- [WHAT NEEDS TO BE DONE]: Would you transcribe the records below from the line with "(286, 1523) none" to the line with "(128, 1364) none -> (645, 629) //", ends included, exactly and with nothing more, leaving the pictures out?

*** Opening of GIVEN DATA ***

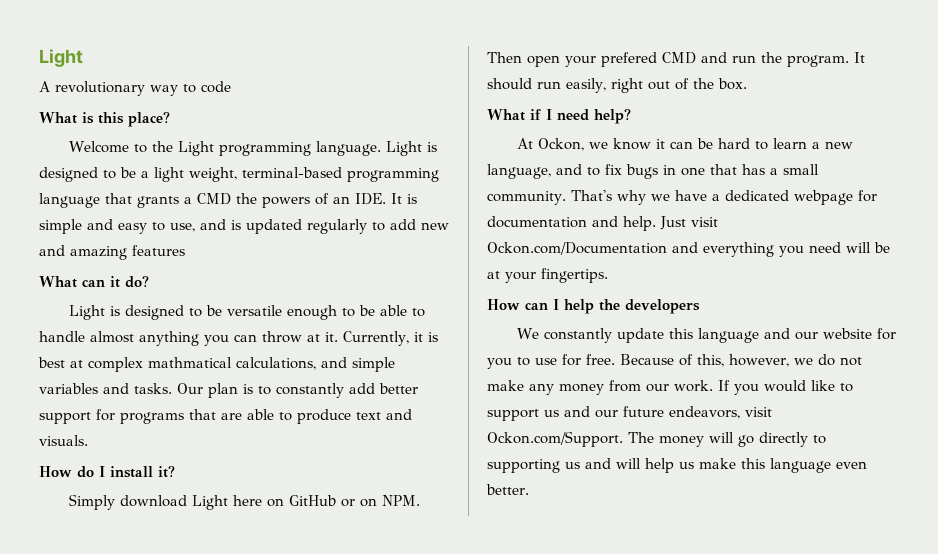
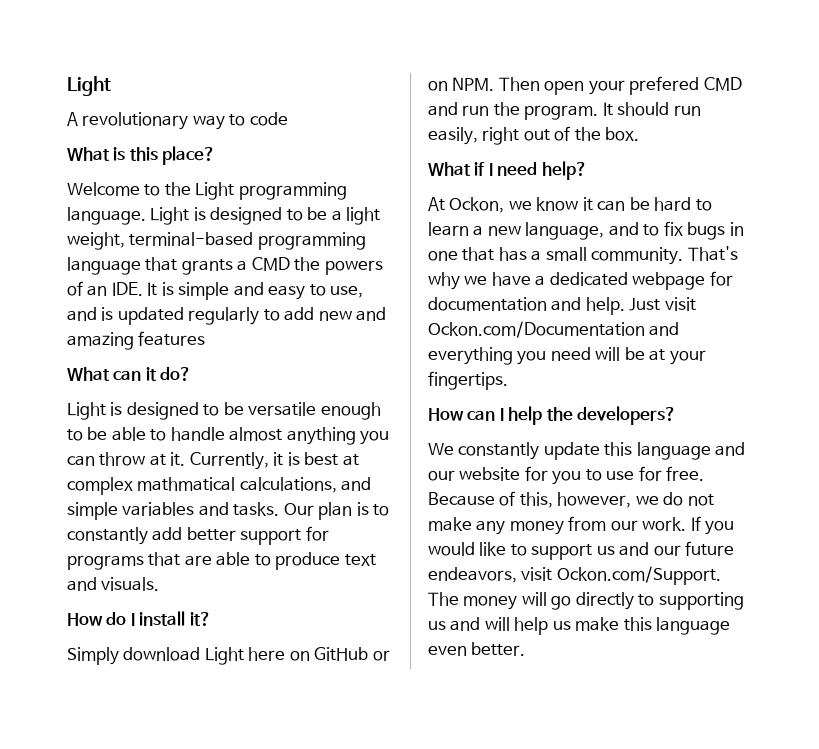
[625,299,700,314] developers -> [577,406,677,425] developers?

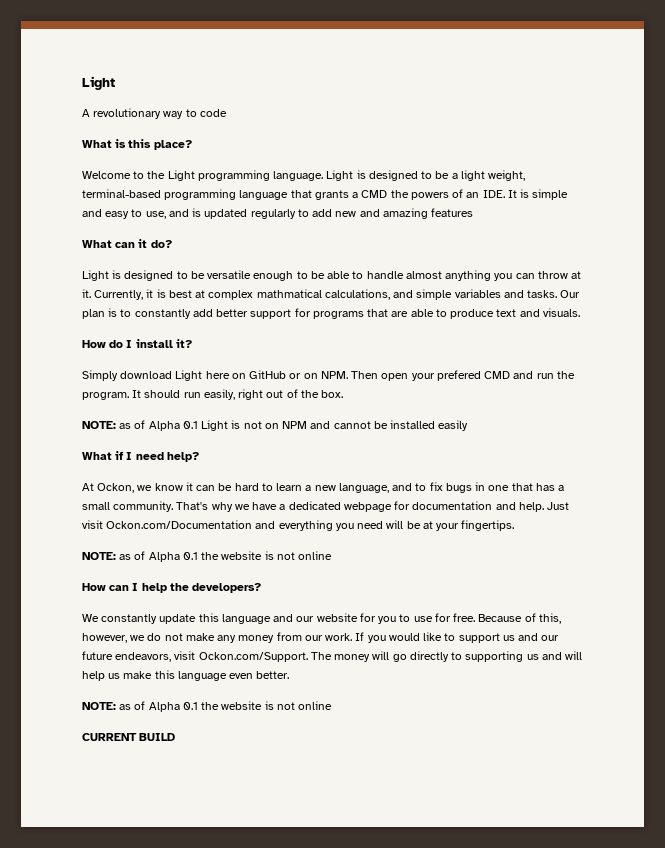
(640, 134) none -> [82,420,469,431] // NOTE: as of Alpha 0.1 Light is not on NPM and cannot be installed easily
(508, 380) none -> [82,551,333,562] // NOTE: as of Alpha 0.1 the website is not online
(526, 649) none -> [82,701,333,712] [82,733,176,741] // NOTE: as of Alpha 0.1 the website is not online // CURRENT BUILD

*** Close of GIVEN DATA ***
*** Opening of GIVEN DATA ***

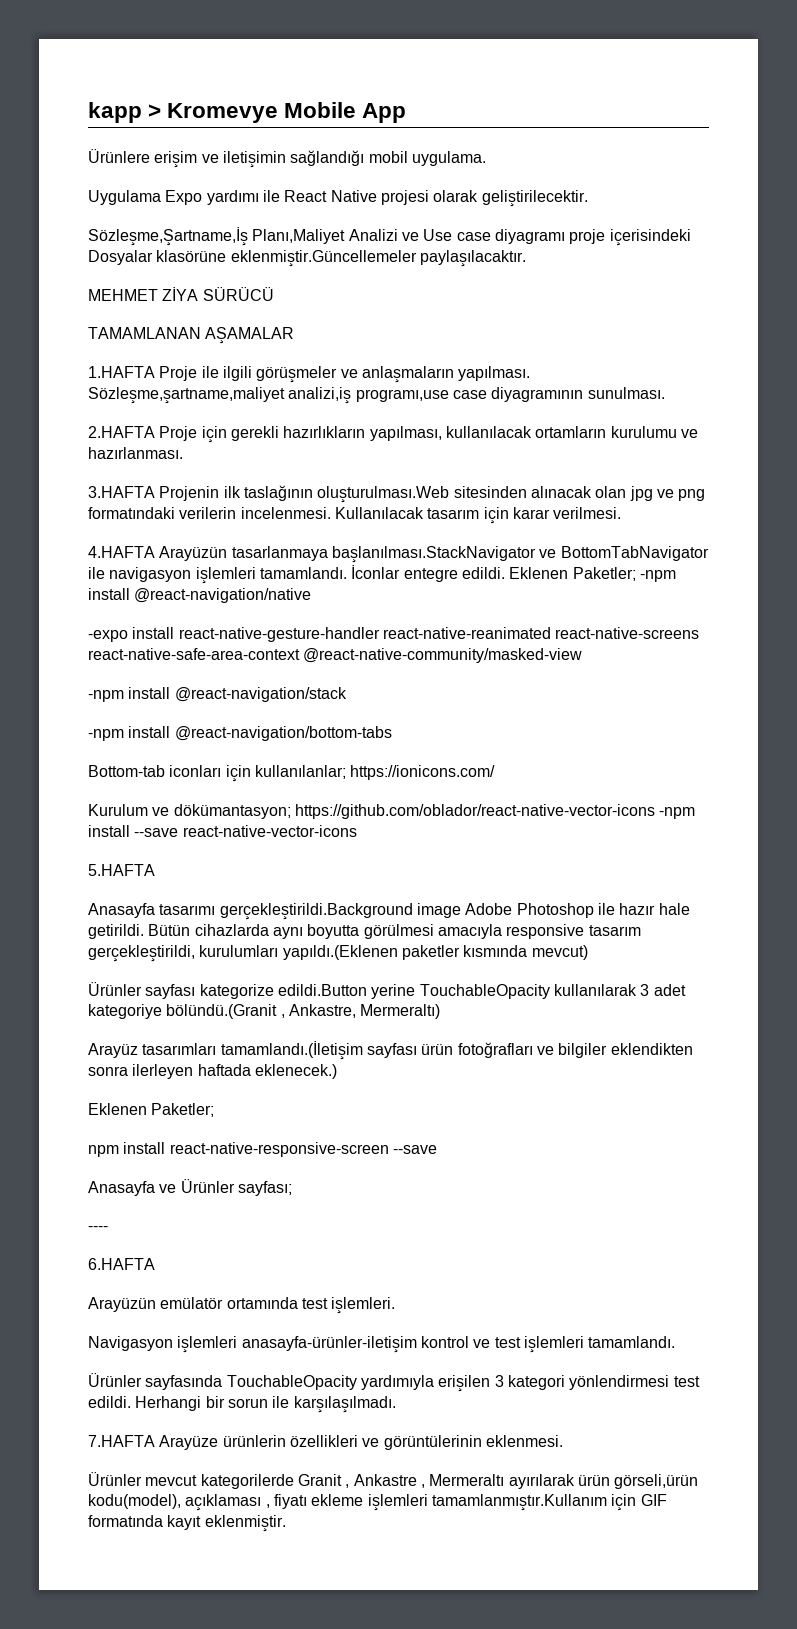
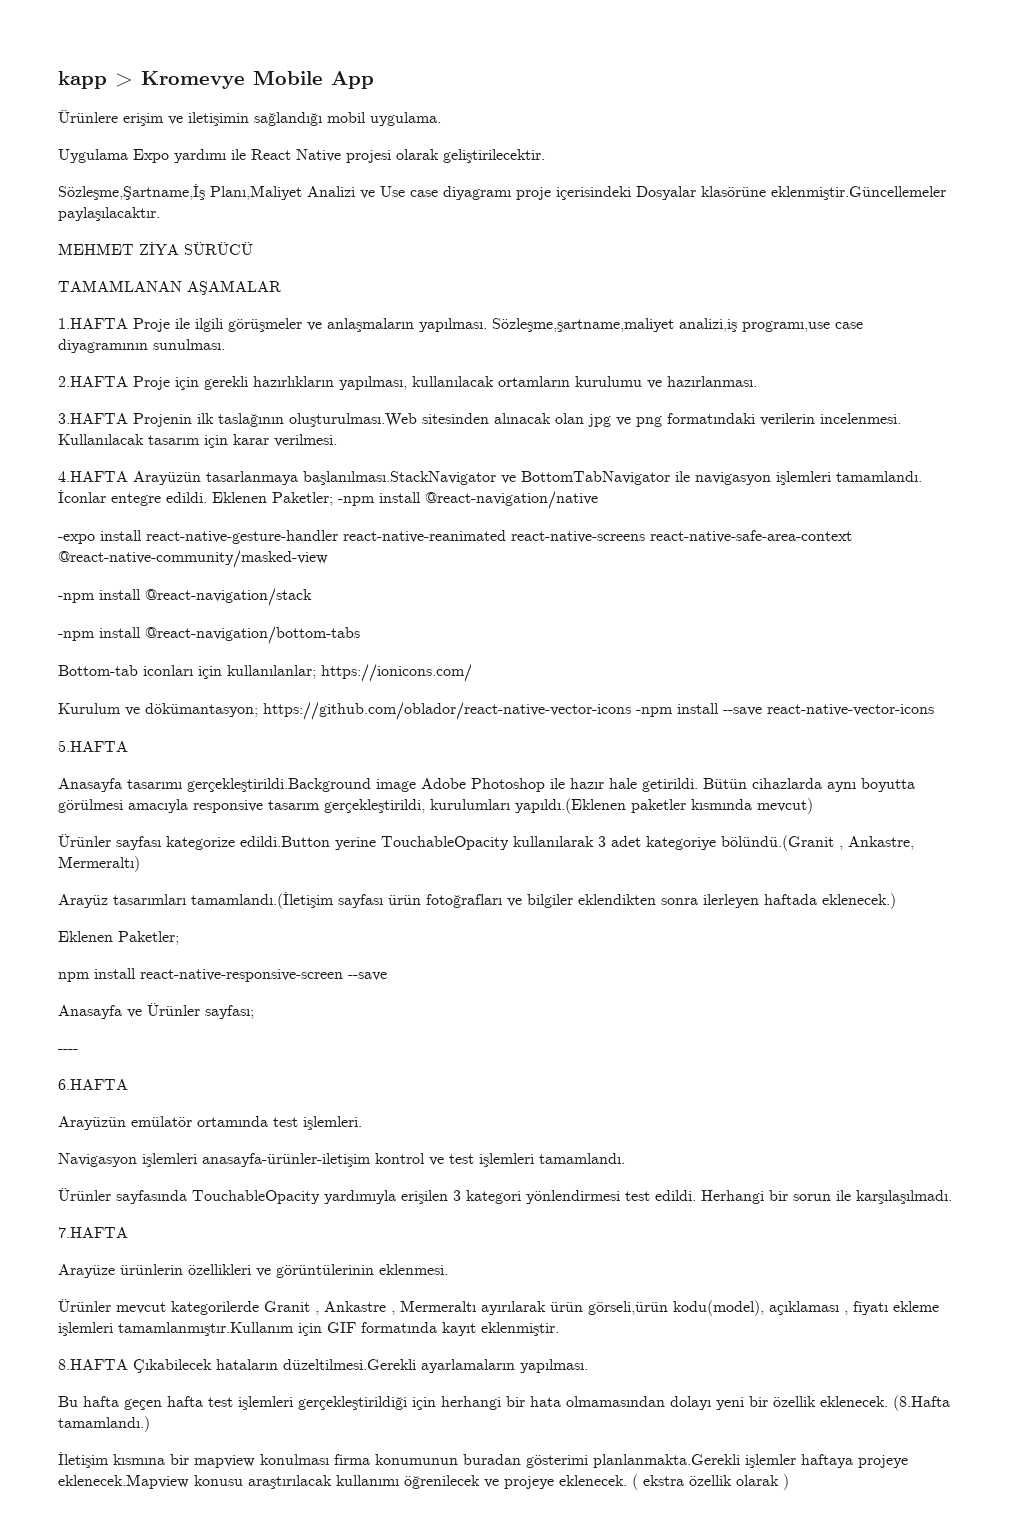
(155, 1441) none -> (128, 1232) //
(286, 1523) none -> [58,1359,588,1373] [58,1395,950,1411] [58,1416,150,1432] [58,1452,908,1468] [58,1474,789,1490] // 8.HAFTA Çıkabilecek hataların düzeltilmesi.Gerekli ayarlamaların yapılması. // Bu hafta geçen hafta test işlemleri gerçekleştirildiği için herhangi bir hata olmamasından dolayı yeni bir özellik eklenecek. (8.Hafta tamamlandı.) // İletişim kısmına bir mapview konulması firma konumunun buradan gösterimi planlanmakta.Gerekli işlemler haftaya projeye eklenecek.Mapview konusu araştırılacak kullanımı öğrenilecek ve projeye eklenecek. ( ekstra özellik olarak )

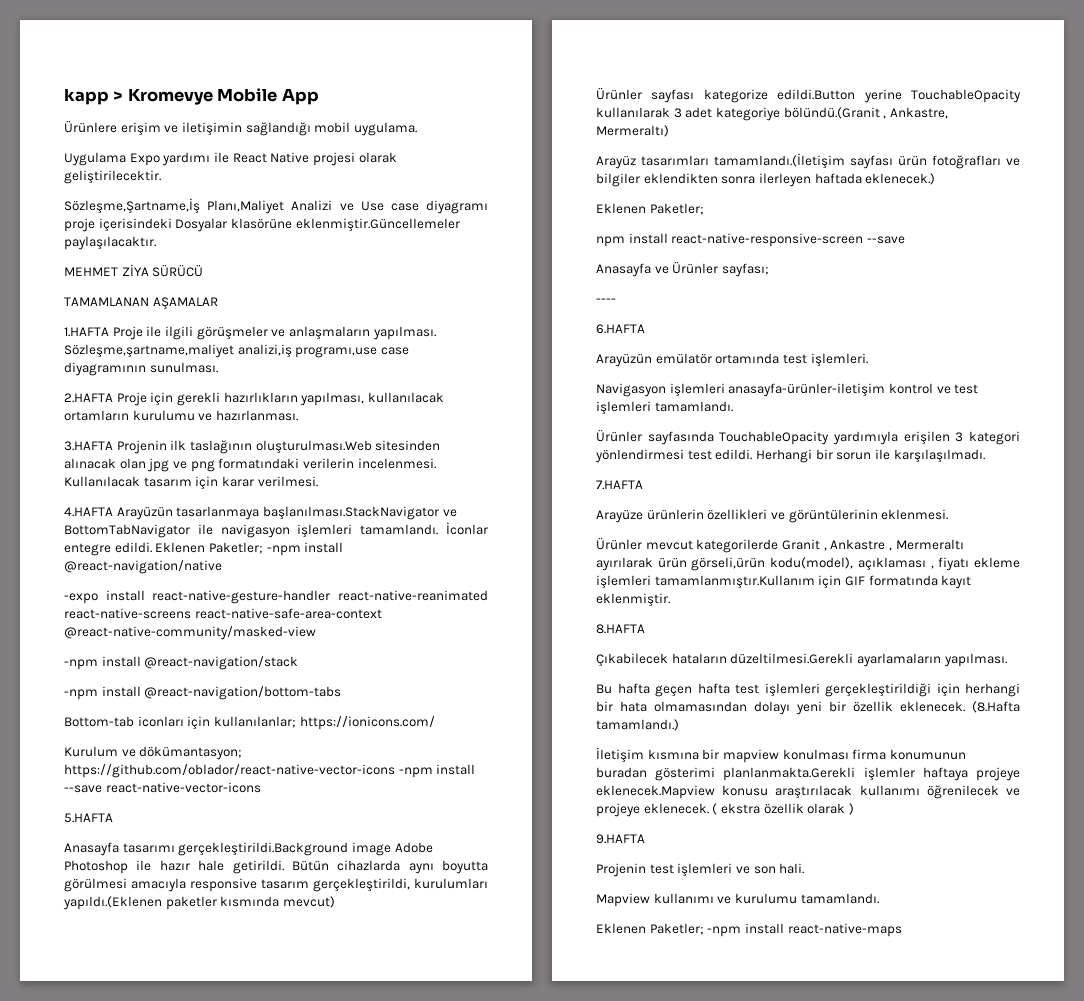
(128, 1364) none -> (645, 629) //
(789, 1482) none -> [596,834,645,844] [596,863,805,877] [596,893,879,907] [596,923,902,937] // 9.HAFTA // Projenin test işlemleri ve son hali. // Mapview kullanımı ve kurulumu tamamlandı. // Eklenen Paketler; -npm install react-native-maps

*** Close of GIVEN DATA ***
*** Opening of GIVEN DATA ***

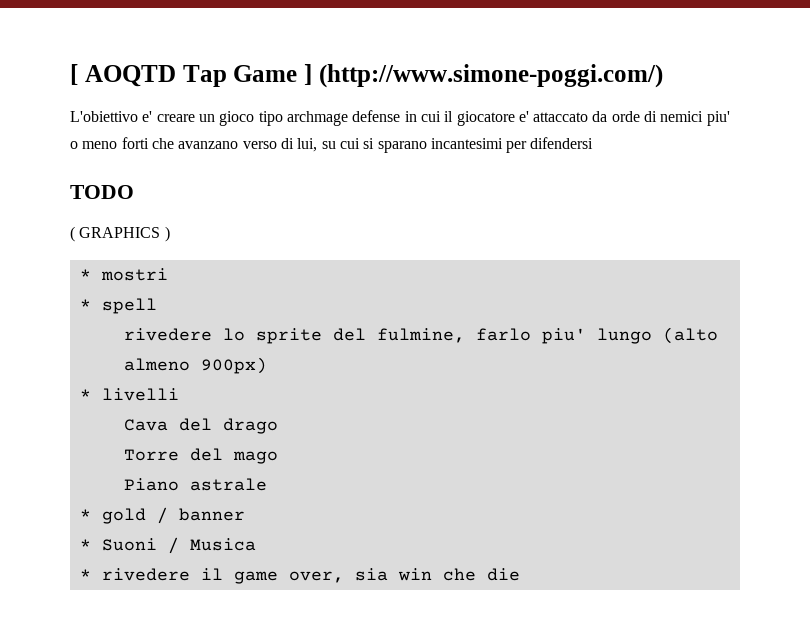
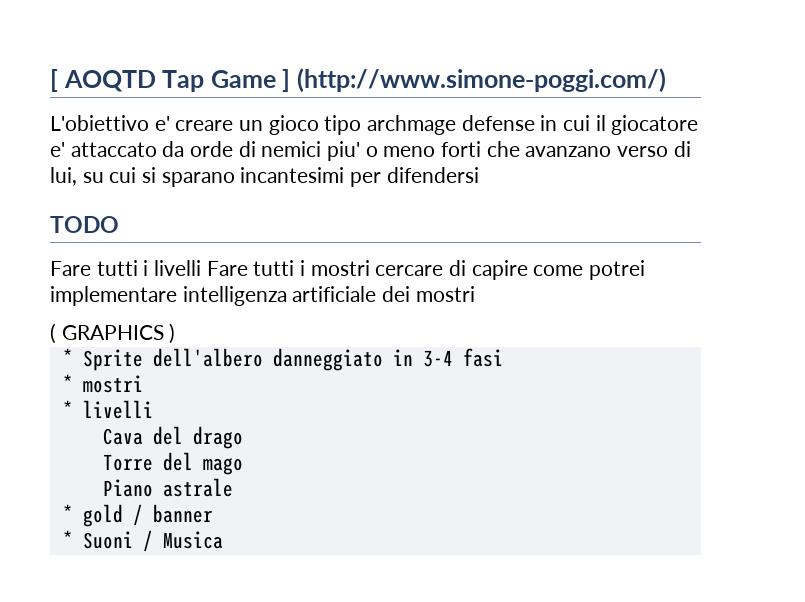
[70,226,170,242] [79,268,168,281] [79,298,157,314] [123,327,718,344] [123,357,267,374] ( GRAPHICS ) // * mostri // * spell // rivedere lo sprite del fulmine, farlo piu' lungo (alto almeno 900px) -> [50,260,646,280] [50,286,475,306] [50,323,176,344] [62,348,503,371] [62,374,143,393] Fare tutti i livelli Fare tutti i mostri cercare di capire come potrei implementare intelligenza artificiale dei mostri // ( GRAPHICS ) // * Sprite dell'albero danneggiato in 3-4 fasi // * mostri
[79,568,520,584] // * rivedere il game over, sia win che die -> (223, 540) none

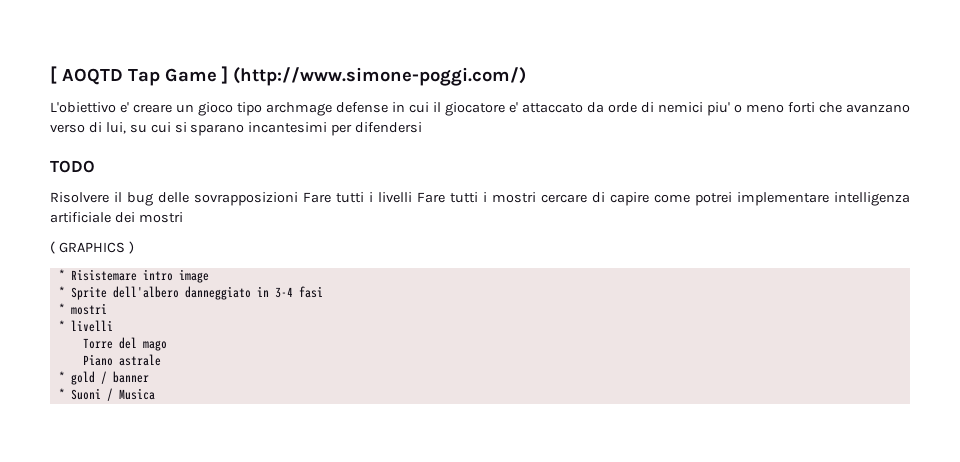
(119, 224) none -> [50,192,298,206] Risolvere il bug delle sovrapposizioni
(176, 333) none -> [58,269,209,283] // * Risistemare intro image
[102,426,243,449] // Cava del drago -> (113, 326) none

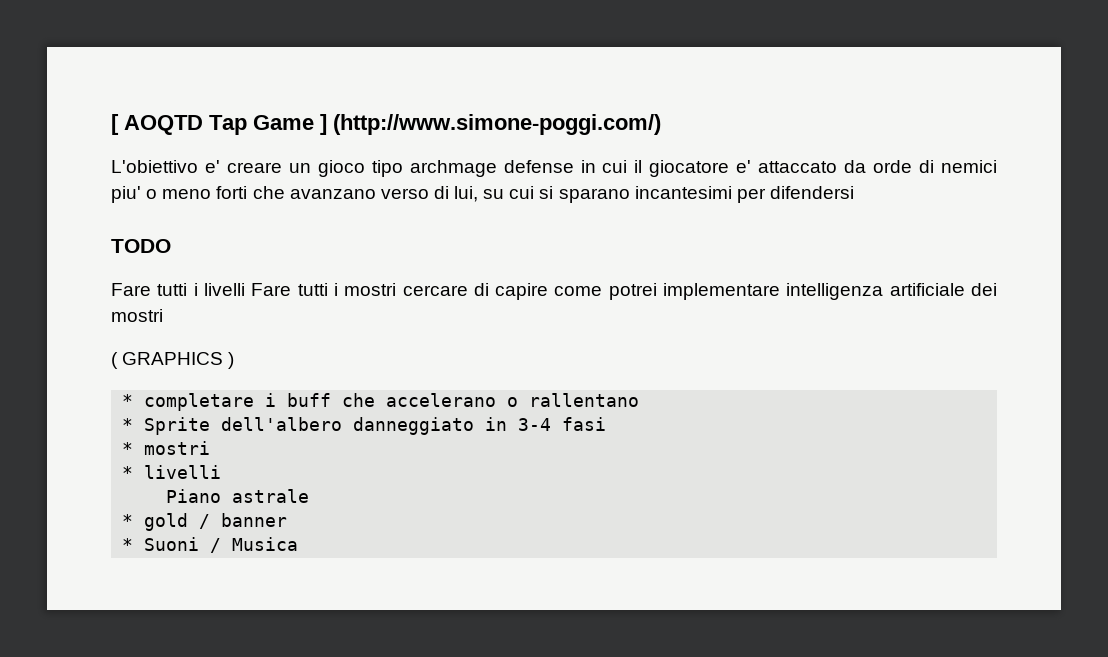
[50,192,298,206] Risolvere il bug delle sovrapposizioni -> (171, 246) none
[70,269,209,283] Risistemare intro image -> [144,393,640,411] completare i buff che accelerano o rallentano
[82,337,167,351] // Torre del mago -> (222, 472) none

*** Close of GIVEN DATA ***

- [YOUR RESPONSE]:
(286, 1523) none -> [58,1359,588,1373] [58,1395,950,1411] [58,1416,150,1432] [58,1452,908,1468] [58,1474,789,1490] // 8.HAFTA Çıkabilecek hataların düzeltilmesi.Gerekli ayarlamaların yapılması. // Bu hafta geçen hafta test işlemleri gerçekleştirildiği için herhangi bir hata olmamasından dolayı yeni bir özellik eklenecek. (8.Hafta tamamlandı.) // İletişim kısmına bir mapview konulması firma konumunun buradan gösterimi planlanmakta.Gerekli işlemler haftaya projeye eklenecek.Mapview konusu araştırılacak kullanımı öğrenilecek ve projeye eklenecek. ( ekstra özellik olarak )

(128, 1364) none -> (645, 629) //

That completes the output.